● **Problem description**:
In the records below, find the line that contains "Comments per Day, 2018-09-06: none -> 18" and the line that contains "Cumulative (x10), 2018-09-06: none -> 4.5". Set down exactly those lines and every line between them, and nothing more.

● **Data**:
%%

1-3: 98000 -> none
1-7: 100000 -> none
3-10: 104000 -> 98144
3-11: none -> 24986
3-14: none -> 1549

%%
%%

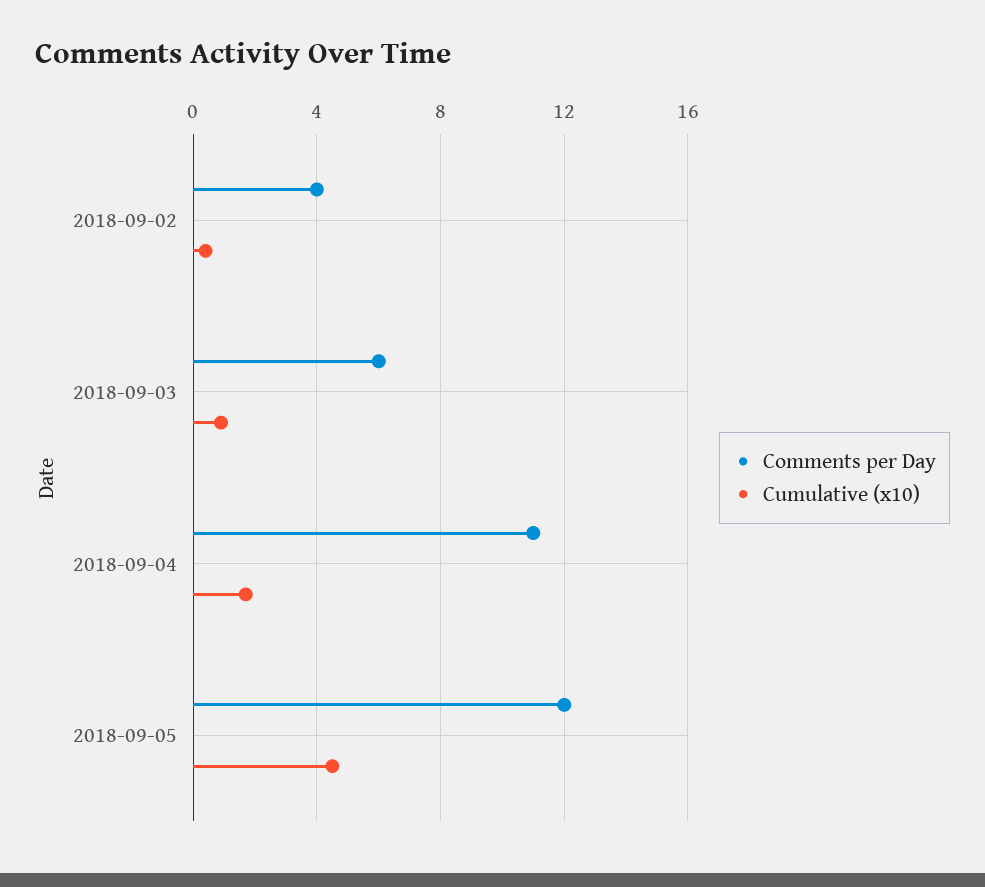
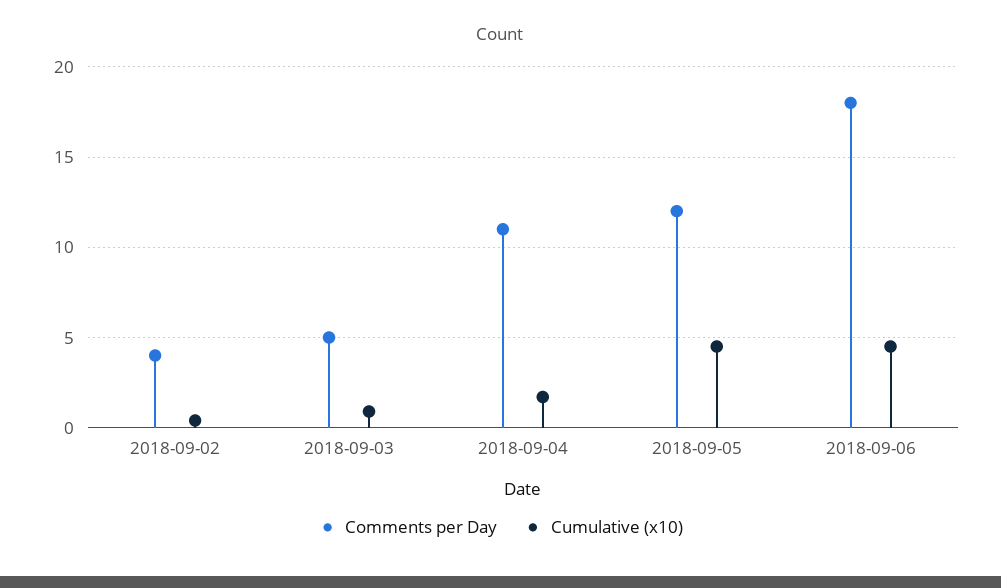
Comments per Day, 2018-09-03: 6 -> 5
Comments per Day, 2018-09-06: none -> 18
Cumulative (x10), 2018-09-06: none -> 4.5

%%

● **Output for this task**:
Comments per Day, 2018-09-06: none -> 18
Cumulative (x10), 2018-09-06: none -> 4.5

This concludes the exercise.